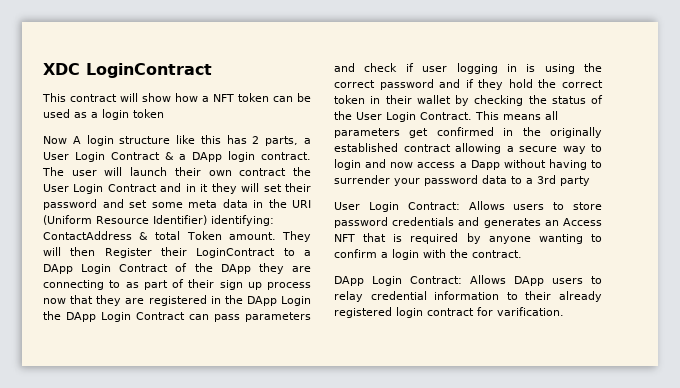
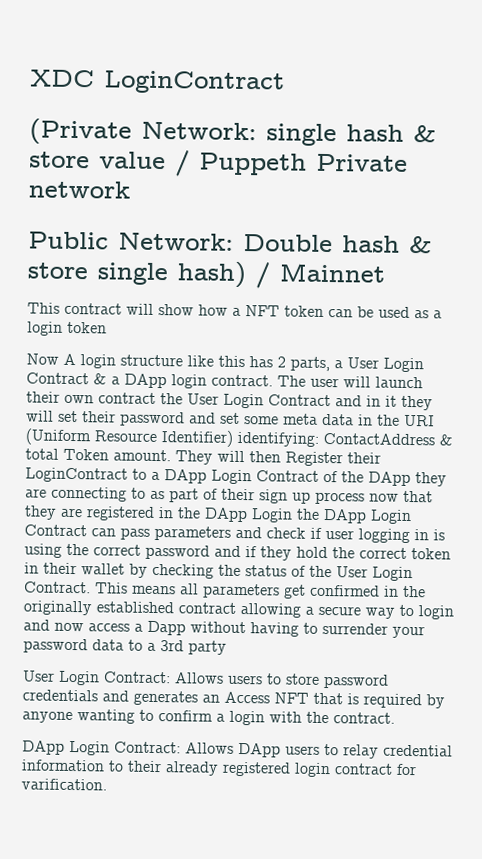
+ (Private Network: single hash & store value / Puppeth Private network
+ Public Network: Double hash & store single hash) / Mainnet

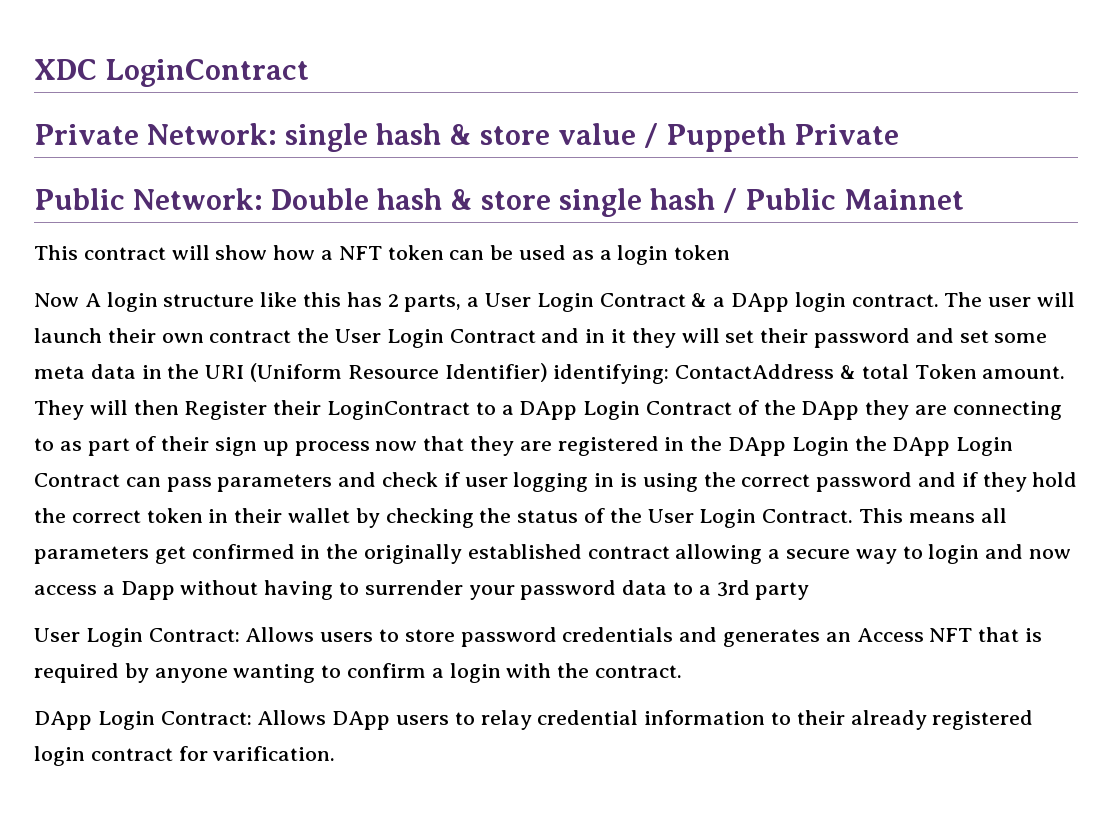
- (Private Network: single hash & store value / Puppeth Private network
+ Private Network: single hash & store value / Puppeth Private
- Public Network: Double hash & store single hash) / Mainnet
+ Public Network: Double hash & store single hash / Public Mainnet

____

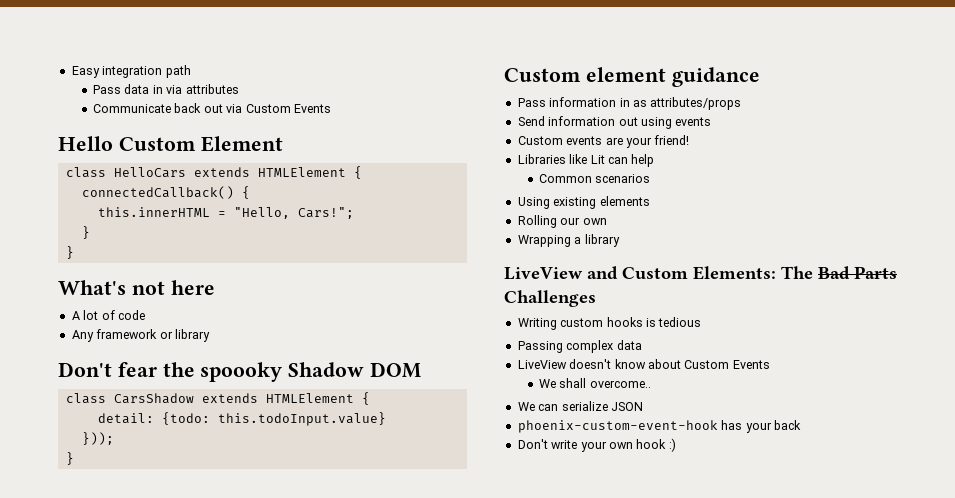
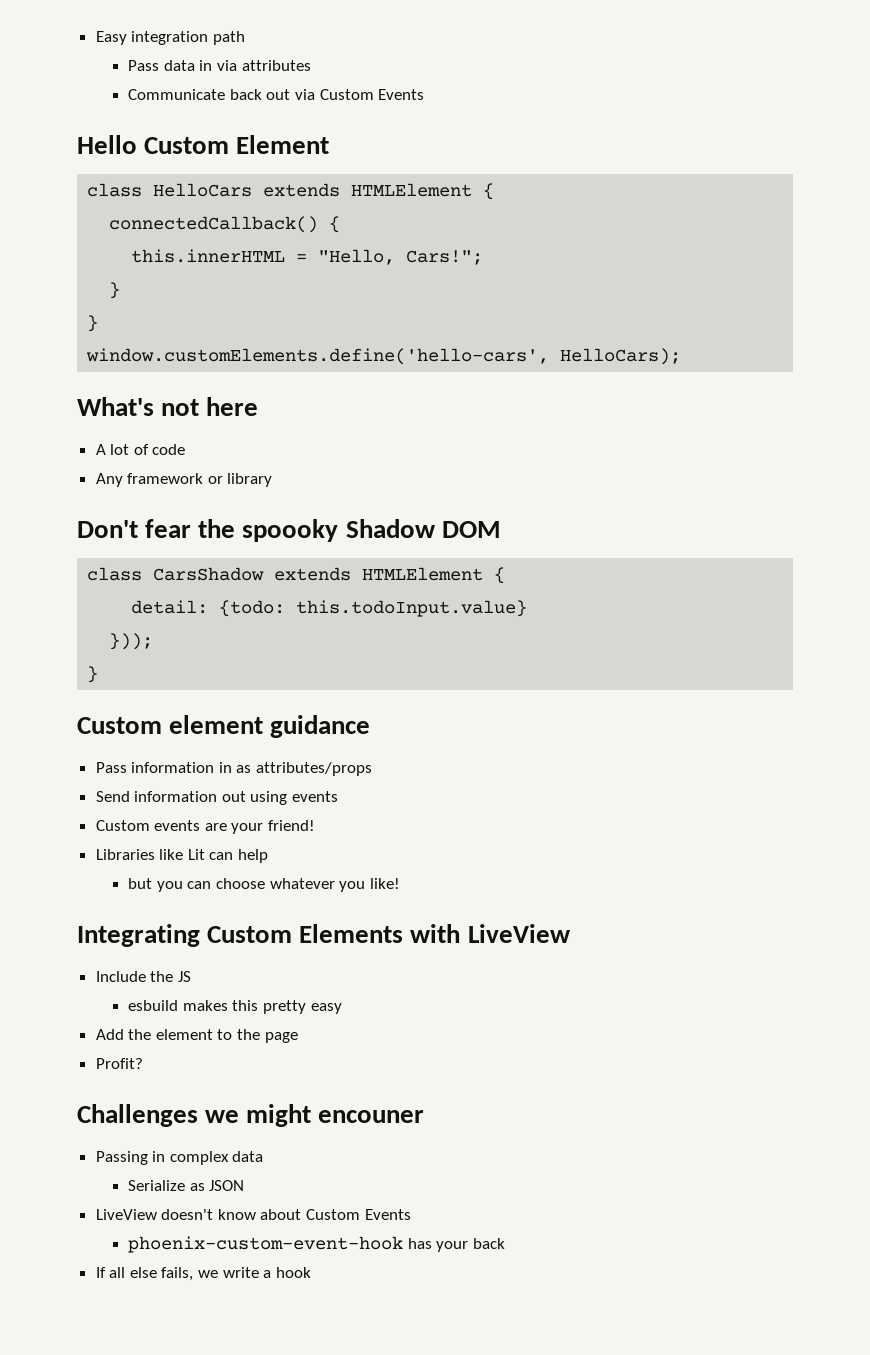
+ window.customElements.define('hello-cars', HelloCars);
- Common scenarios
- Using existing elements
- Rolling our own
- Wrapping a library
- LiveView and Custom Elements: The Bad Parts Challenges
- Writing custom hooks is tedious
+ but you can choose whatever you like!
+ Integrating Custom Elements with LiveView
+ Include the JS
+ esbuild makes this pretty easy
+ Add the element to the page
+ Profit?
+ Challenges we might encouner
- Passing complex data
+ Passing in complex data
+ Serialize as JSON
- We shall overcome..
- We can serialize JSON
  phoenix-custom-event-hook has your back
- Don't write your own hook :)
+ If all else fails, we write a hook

____

> **Task brief**: Copy only this part of the entries above: the line with "Include the JS", the line with "write a hook", and the lines between, all exactly as written.

> **Solution to the exercise**:
+ Include the JS
+ esbuild makes this pretty easy
+ Add the element to the page
+ Profit?
+ Challenges we might encouner
- Passing complex data
+ Passing in complex data
+ Serialize as JSON
- We shall overcome..
- We can serialize JSON
  phoenix-custom-event-hook has your back
- Don't write your own hook :)
+ If all else fails, we write a hook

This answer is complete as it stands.